When I look back at my writing, though, I find that I was a lot more serious than I expected. With maybe a bit of humour to lighten things up.

I will need to continue writing to find out what my voice really is.

I have come to the conclusion, though, that I do have a voice. That what I say and think matters. This isn’t because I’m some genius. Or gifted. Or special. It’s just that, in all of history, there’s never been another me.

I have a completely unique outlook on life. As do you. I’m the only me around. My choice to communicate that me is through telling stories.

We all choose to embrace that inner person or not. In the past, I’ve not felt that my inner person is of any consequence. That I’m somehow not worthy of all the wonderful things I’ve experienced in life: love, family, the beauty of the South Saskatchewan.

I’ve changed my mind. A little bit, at least. I’m trying hard to cut myself some slack, like I would for anyone else but me. I think doing this challenge has helped me do that.

Just a little.

A work in progress, if you will.

This has been the start of a new journey, for me. In some ways, a small toehold for me to start my crawl from the abyss. To let my eyes adjust to the darkness. To climb towards daylight.
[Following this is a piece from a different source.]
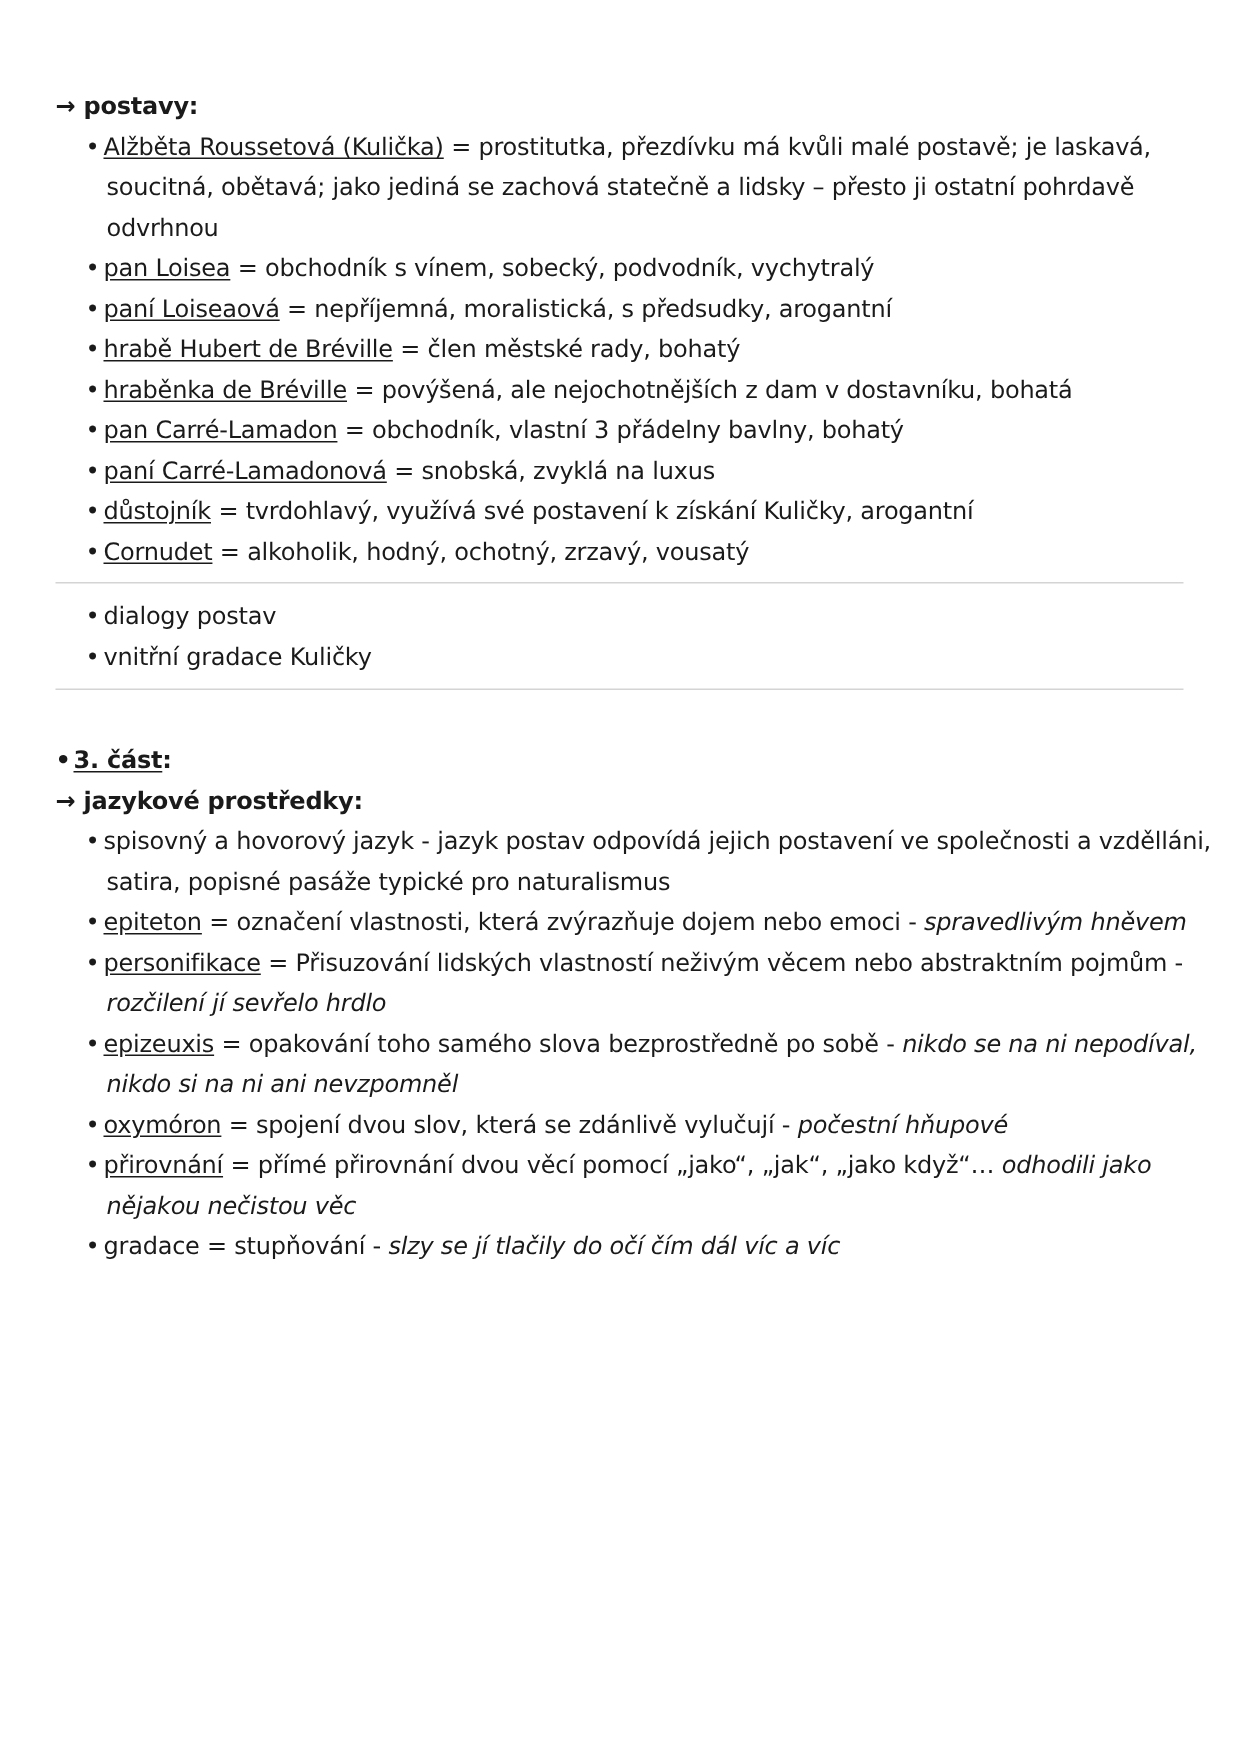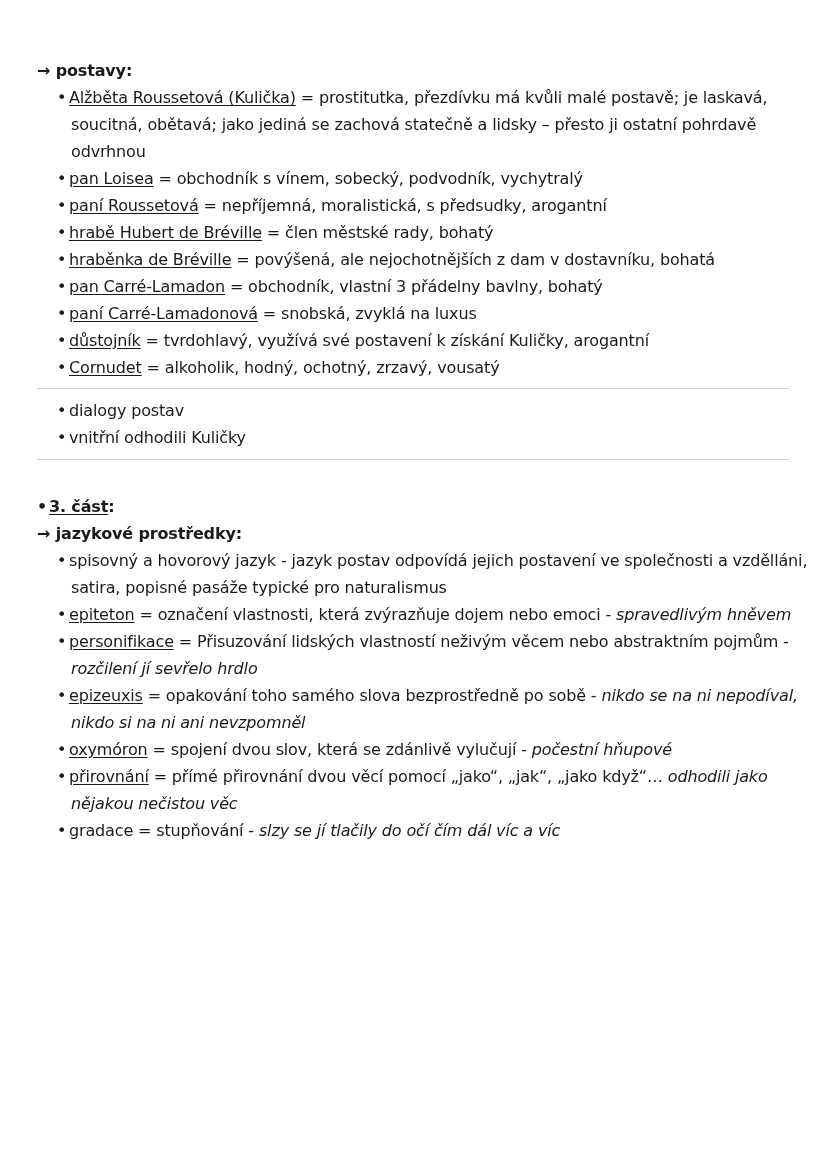"paní Roussetová" span.u { text: Roussetová -> Loiseaová }
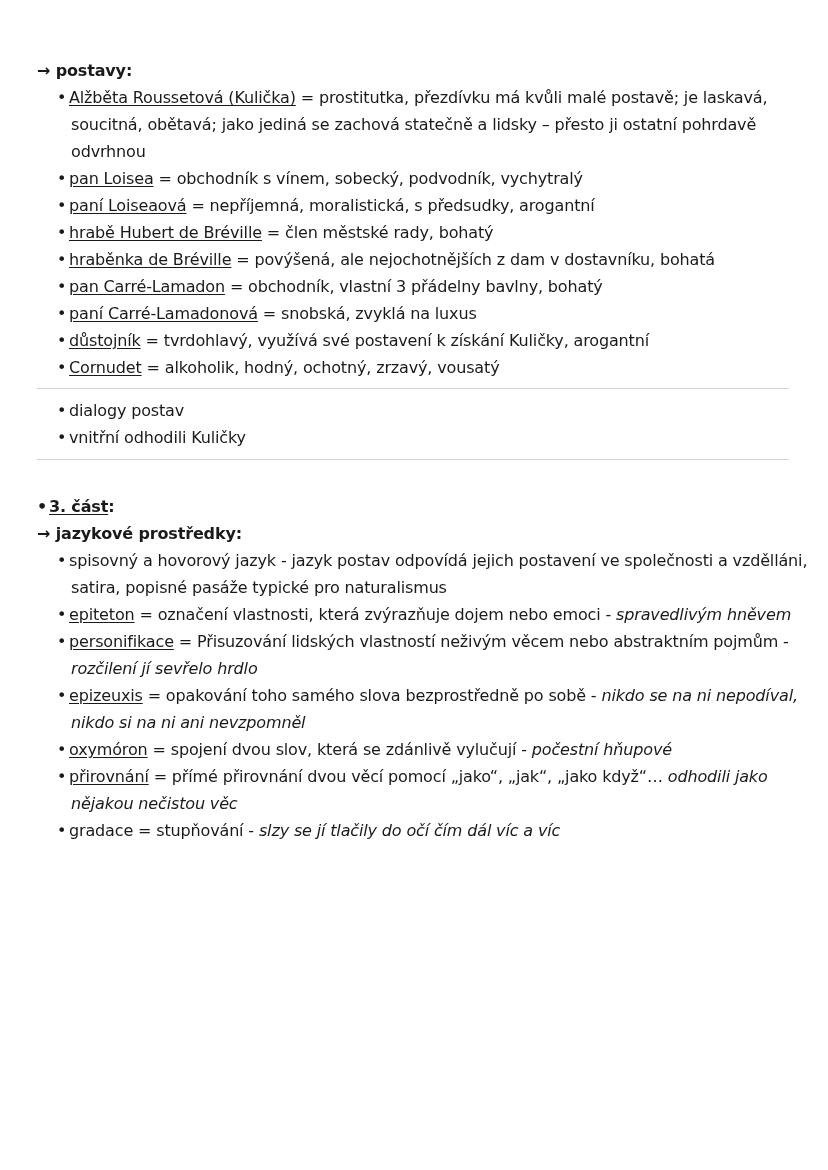"vnitřní odhodili Kuličky" span { text: odhodili -> gradace }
I’m excited about my journey, and I thank you for being around for the start of it.

5 Lessons I’ve Learned From Writing

I’m coming to the end of my commitment of writing 50 consecutive blog posts for 500 words or more. I’m not sure if I’m happy or sad about that.

I would say, though, that I have learned a few lessons about writing. And maybe life.

Get Started. I have a number of bad habits. One is procrastination. The other is putting things off. I decided that I would just get going and let things happen as they will.

I tried not to censor myself, meaning that I wouldn’t rewrite or try for anything close to perfection. I wanted to leave things a little raw, This was effective, and it made it easier to just sit down and do it.

I also found that there was power in just getting started. Not that I’d advise it, but if you look back, you will see that there were times when I had nothing. I wrote anyway.

I found that I would find inspiration just by being in motion. So, I write and then (sometimes) become inspired. It seems like the old cart and horse thing, but it really works.

Stick To It. Malcolm Gladwell popularized the saying that mastery takes 10,000 hours of preparation and work. If so, I have a very long way to go. Still, the only way to get better at writing – or anything – is to do it. Doing it badly is the price to pay for doing it better.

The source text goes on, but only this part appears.